From the beginning of the war nations bordering Russia or Ukraine made an extraordinary, in terms of financial cost, effort to assist Ukraine during the first six weeks of the war. For example, tiny Estonia, with a population 1.3 million, spent about .8 percent of its annual GDP to support Ukraine during those six weeks. Most of the aid went to processing and hosting Ukrainian refugees fleeing the Russian attacks on their homes. By late 2022 the Ukrainians and their NATO supporters were planning for what to do after the war. By 2024 Russian troops were literally on the run and Russia has few options left.

For Ukraine, the post-war years will be expensive because of the need to support all the IDPs as well as returning refugees. NATO is already budgeting money for this while both NATO and Ukraine ponder what to do about the thousands of Russian POWs Ukraine has and the millions of Ukrainians kidnapped to Russia since 2022. Russia won't let any of them return to Ukraine.

Nations receiving Ukraine refugees are also seeing a lot of Russians fleeing Russia. This was noted after the war began when Turkey estimated that 50,000 Ukrainian refugees had already entered Turkey a month after the 2022 Russian invasion. The Turks expected that those numbers would increase dramatically as long as the war lasted. Turkey already hosts around 3.7 million refugees from the Syrian civil war. Anti-war Russians have also fled to Turkey, with at least 14,000 Russians entering Turkey during the first month of the war.
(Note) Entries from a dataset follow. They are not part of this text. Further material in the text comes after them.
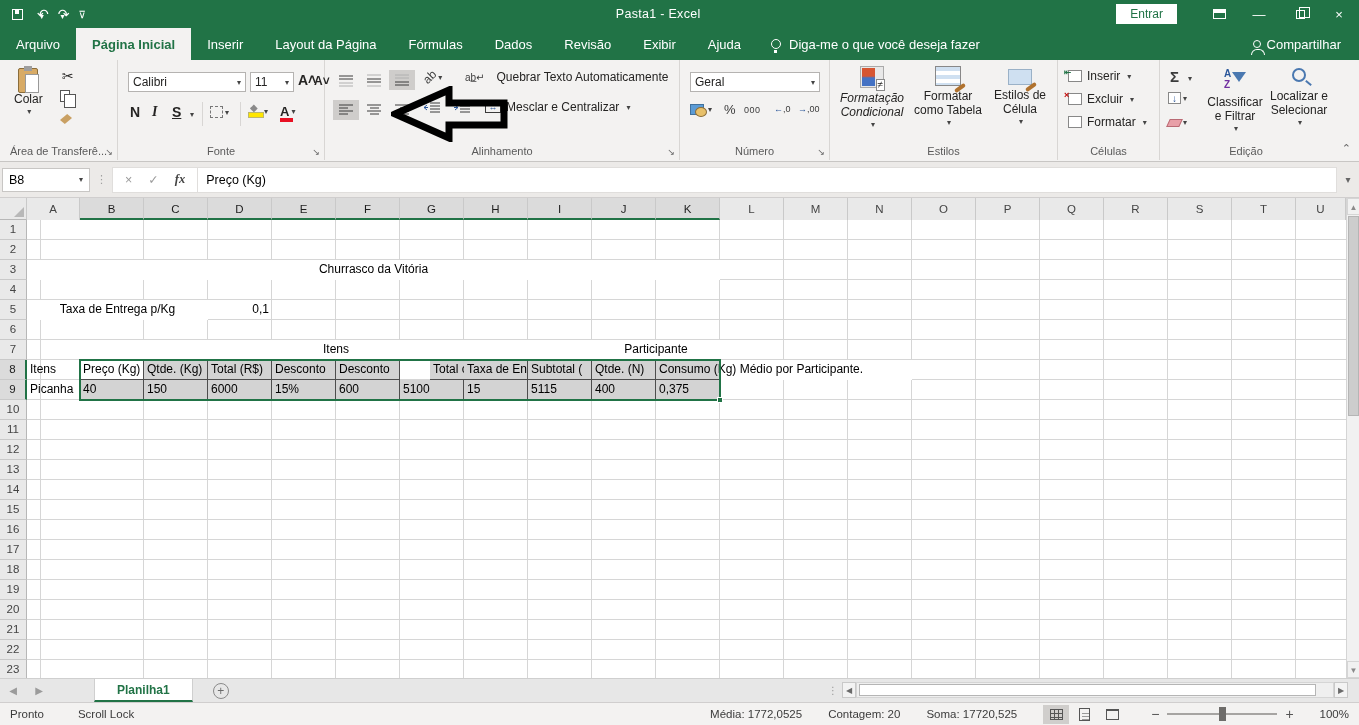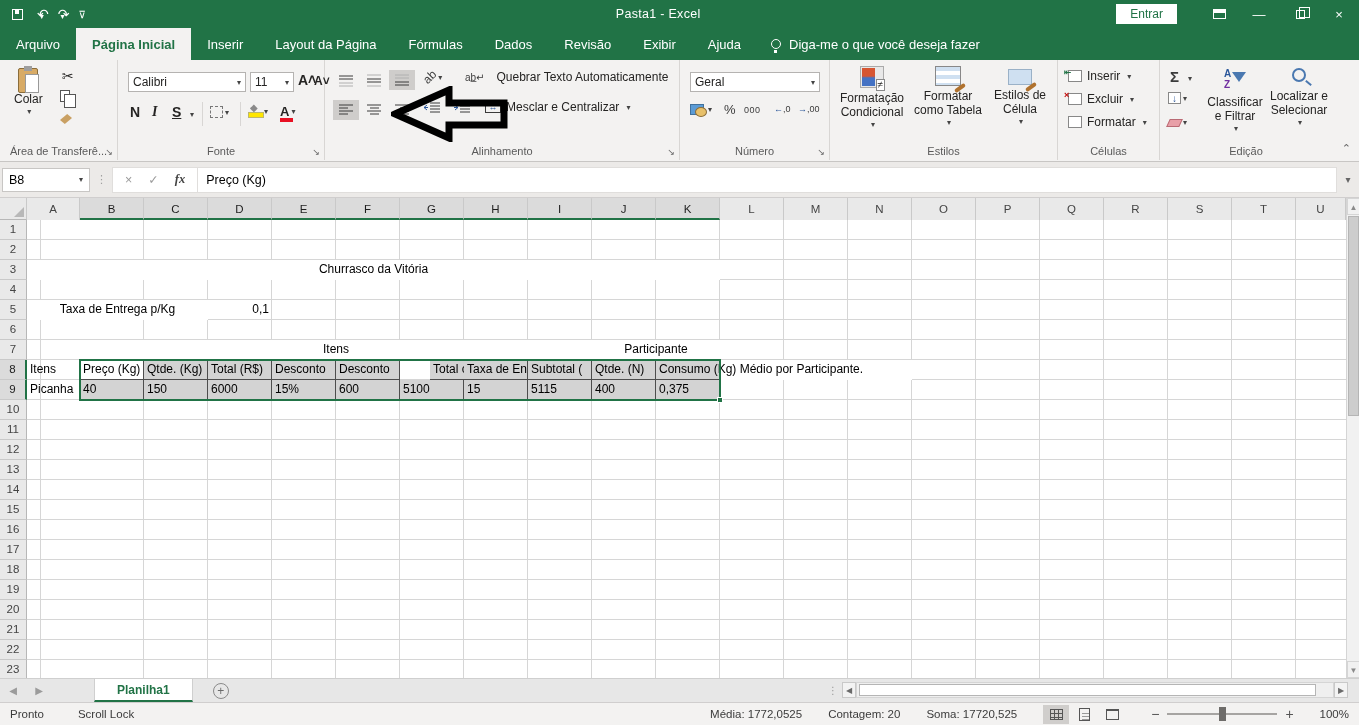--- a/index.html
+++ b/index.html
@@ -195,20 +195,24 @@
     <span class="rtab">Layout da Página</span>
     <span class="rtab">Fórmulas</span>
     <span class="rtab">Dados</span>
     <span class="rtab">Revisão</span>
     <span class="rtab">Exibir</span>
     <span class="rtab">Ajuda</span>
     <span class="tellme">
       <span class="ic-bulb"></span>
       <span>Diga-me o que você deseja fazer</span>
     </span>
+    <span class="share">
+      <span class="ic-person"></span>
+      <span>Compartilhar</span>
+    </span>
   </div>
 
   <div id="ribbon" class="abs">
 
     <div class="group" style="left:0;width:118px;">
       <div class="bigbtn" style="left:14px;top:8px;">
         <span class="ic-clip"></span>
         <span>Colar</span>
         <span class="dd">▾</span>
       </div>
@@ -334,21 +338,21 @@
         </span>
       <span class="btn" style="position:absolute;left:44px;top:42px;font-size:13px;color:#3b3b3b;">%</span>
       <span class="btn" style="position:absolute;left:64px;top:45px;font-size:9px;color:#3b3b3b;letter-spacing:.5px;">000</span>
       <span class="btn" style="position:absolute;left:94px;top:44px;font-size:9px;color:#3b3b3b;"><span style="color:#2b579a">←</span>,0<br></span>
       <span class="btn" style="position:absolute;left:118px;top:44px;font-size:9px;color:#3b3b3b;"><span style="color:#2b579a">→</span>,00</span>
       <div class="glabel">Número</div>
       <span class="launcher">↘</span>
     </div>
 
     <div class="group" style="left:830px;width:228px;">
-      <div class="bigbtn" style="left:6px;top:6px;width:72px;">
+      <div class="bigbtn" style="left:6px;top:6px;width:72px;font-style:italic;">
         <span class="ic-condfmt"></span>
         <span style="margin-top:4px;">Formatação Condicional</span>
           <span class="dd">▾</span>
       </div>
       <div class="bigbtn" style="left:80px;top:6px;width:76px;">
         <span class="ic-fmttable">
             <span class="ic-brush2"></span>
           </span>
         <span style="margin-top:4px;">Formatar como Tabela</span>
           <span class="dd">▾</span>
Russia has threatened NATO members Poland, Romania and Slovakia because they border Ukraine and served as the initial hosts for millions of Ukrainian refugees from the fighting. Not to mention more than a million Russians who fled Russia because of its economic problems and later because of efforts to conscript them to die in Ukraine.

By the end of 2022 an estimated three million Ukrainians were kidnapped to Russia, though some did go voluntarily. Driving all Russian troops out of Ukraine won't automatically get all the Ukrainians in Russia back. It is believed that as much as half the Ukrainians leaving for Russia in 2024 were compelled to do so by the Russians as part of the filtration process to pacify civilians in Russian occupied Ukraine. These tactics are considered a war crime and unless there is a change of government in Russia, getting those filtration Ukrainians held in Russia back will be difficult.

Winter is coming in Ukraine and IDPs are often the least able to deal with the lack of heat. Ukrainians in general are facing months of cold weather with no way of heating their homes. Russian attacks have concentrated on destroying Ukrainian energy sources and supplies. Ukraine needs a lot of help from NATO to deal with that.